■ **Exercise materials**:

....

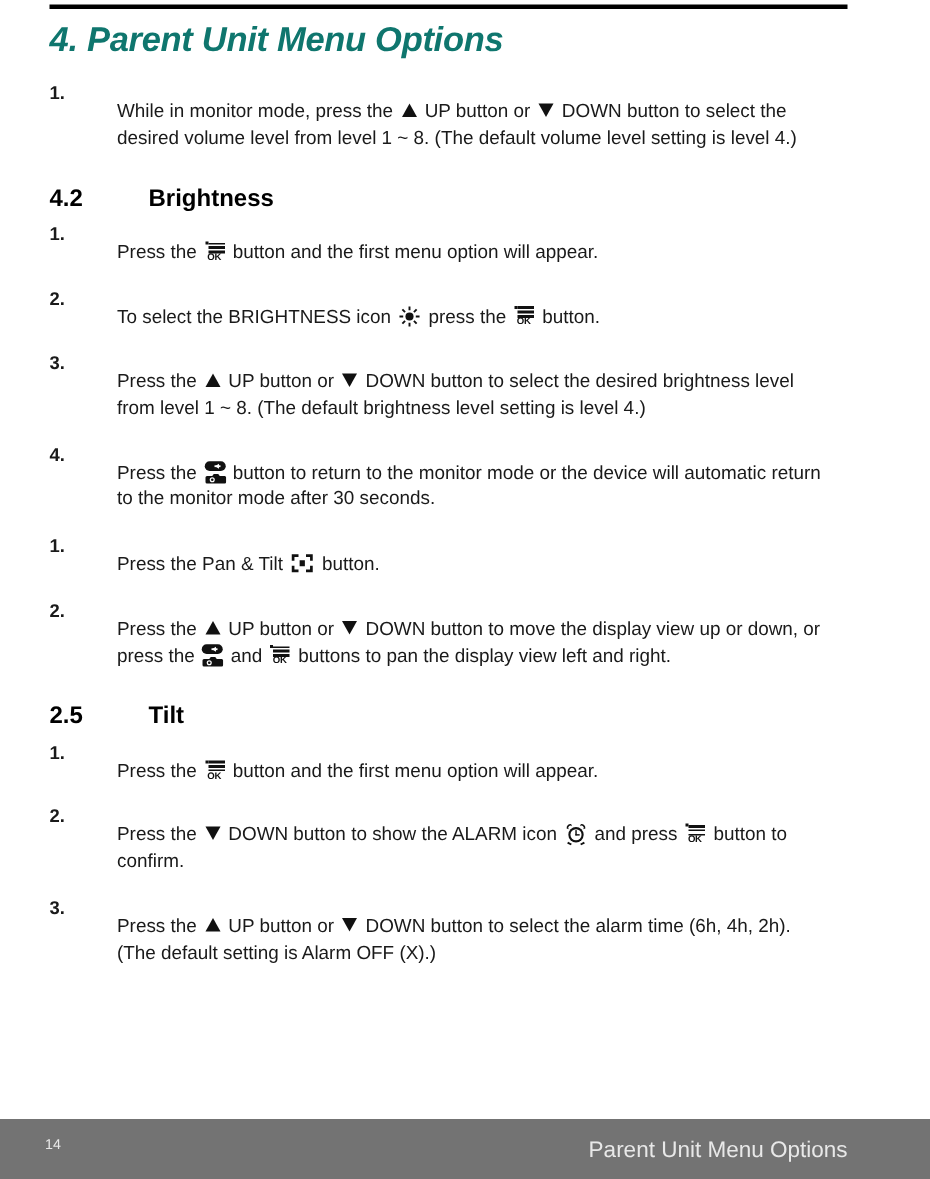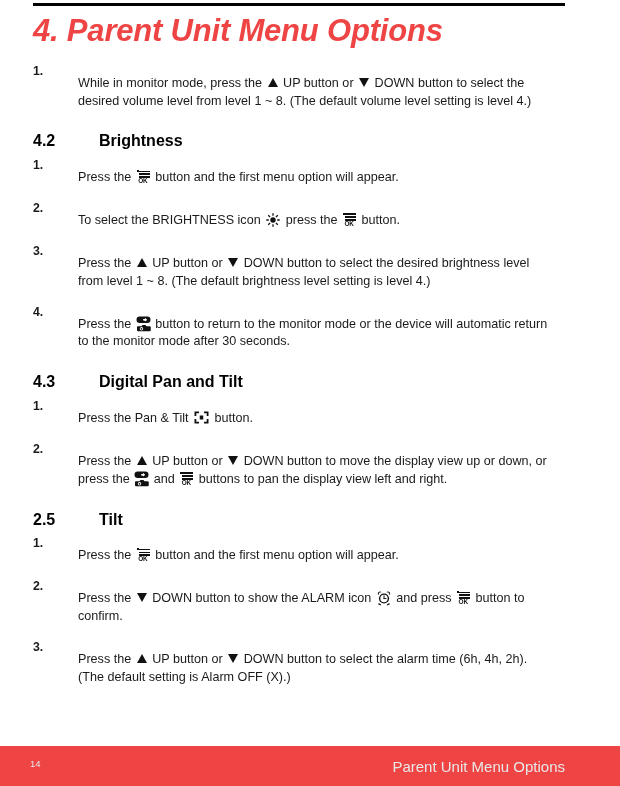"4. Parent Unit Menu Options" h1.chapter-title { color: #ef4444 -> #0f766e; font-size: 31px -> 23px }
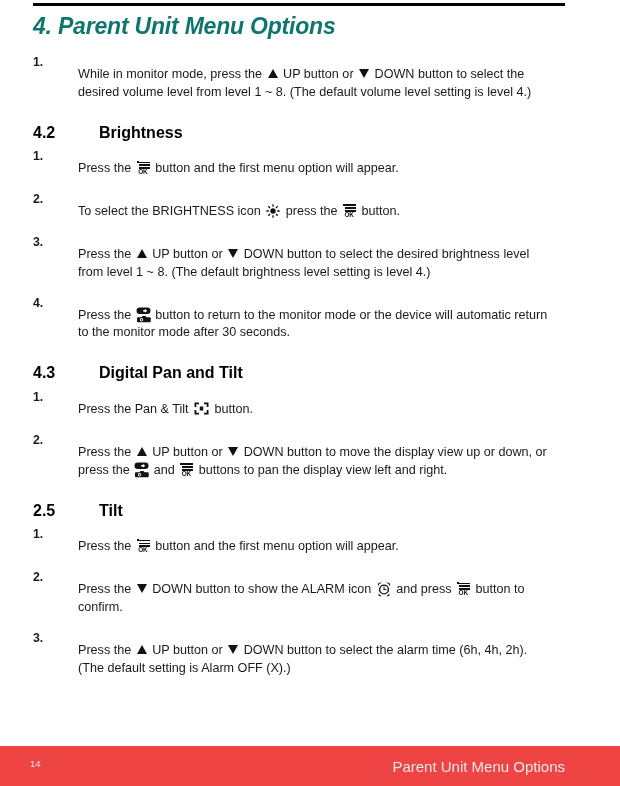"4.3" h2.section-heading { html: <h2> <span>4.3</span> <span>Digital Pan and Tilt</span> </h2> -> none }
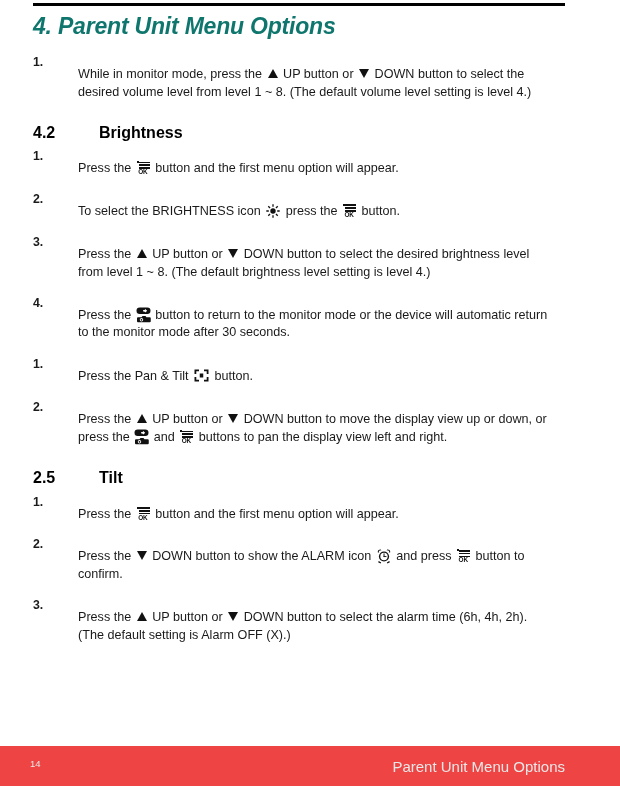"14" .footer { background: #ef4444 -> #737373 }
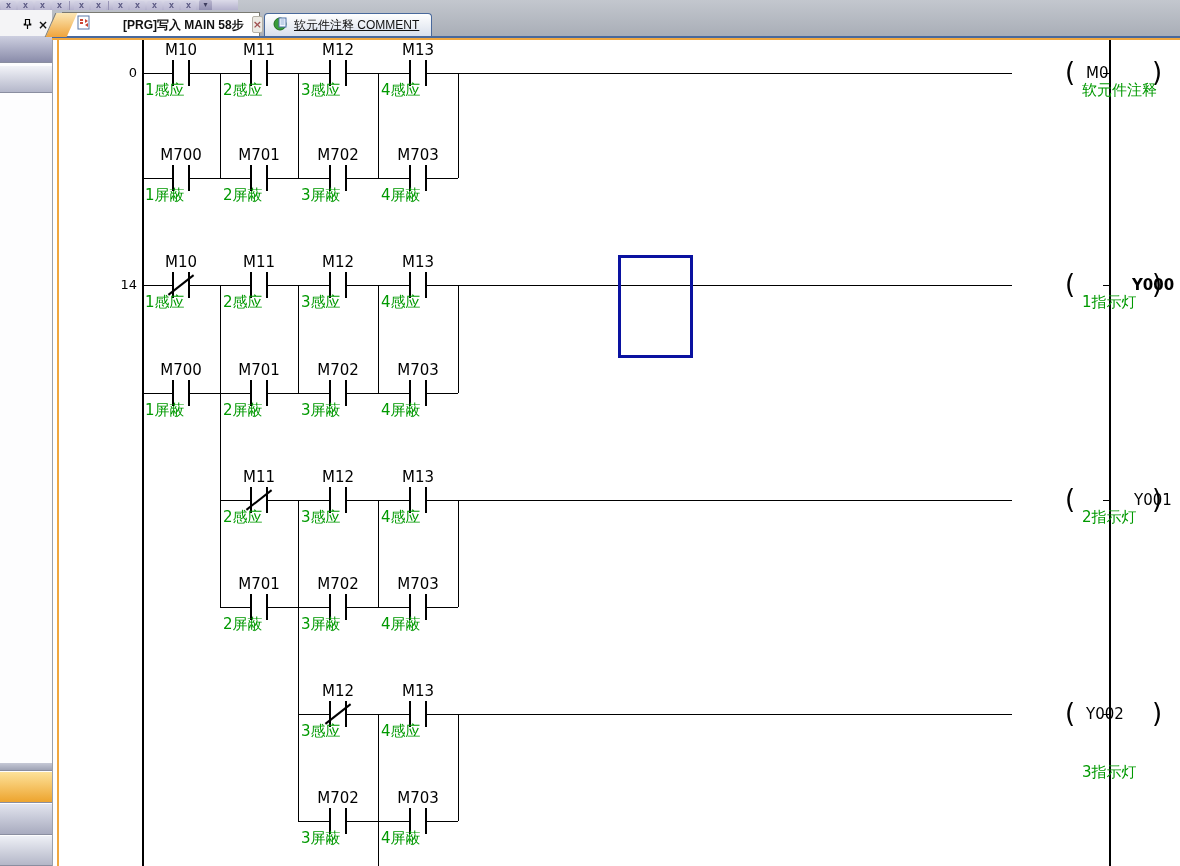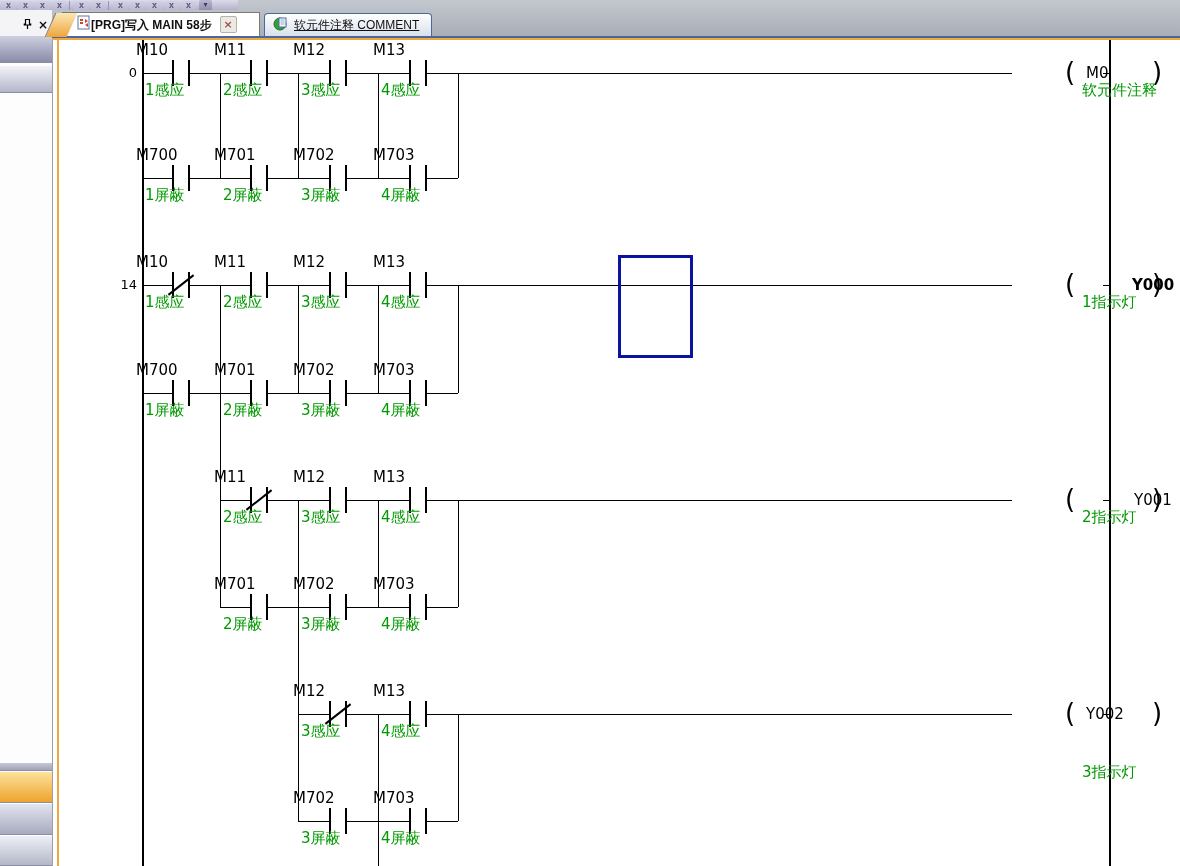"[PRG]写入 MAIN 58步" #tab-active .lbl { margin-left: none -> 32px }
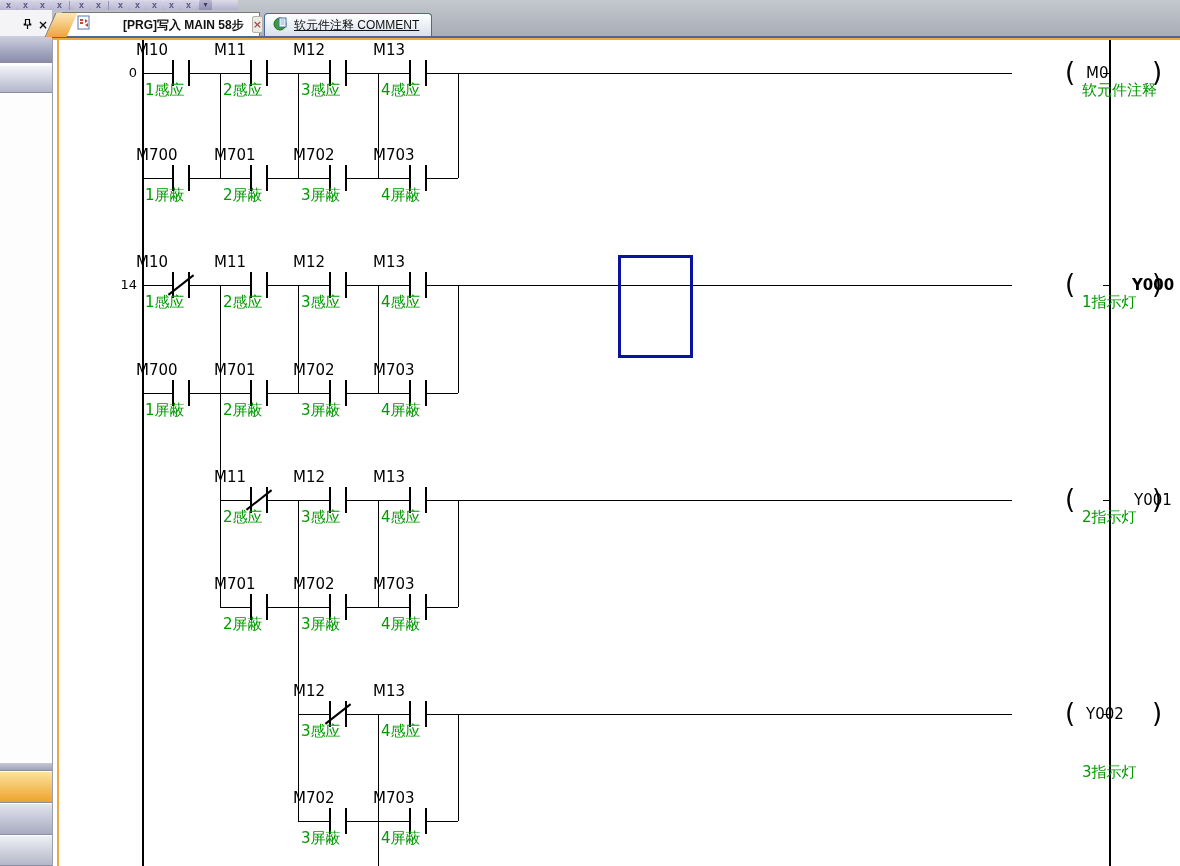"M10" .devname { text-align: left -> center }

....

■ **What this task involves**: The answer must be an exact copy of the lines above, from the start of the records through the line with "background: #ef4444 ->", and of nothing else; no pictures belong in it.

■ **Output for this exercise**:
"4. Parent Unit Menu Options" h1.chapter-title { color: #ef4444 -> #0f766e; font-size: 31px -> 23px }
"4.3" h2.section-heading { html: <h2> <span>4.3</span> <span>Digital Pan and Tilt</span> </h2> -> none }
"14" .footer { background: #ef4444 -> #737373 }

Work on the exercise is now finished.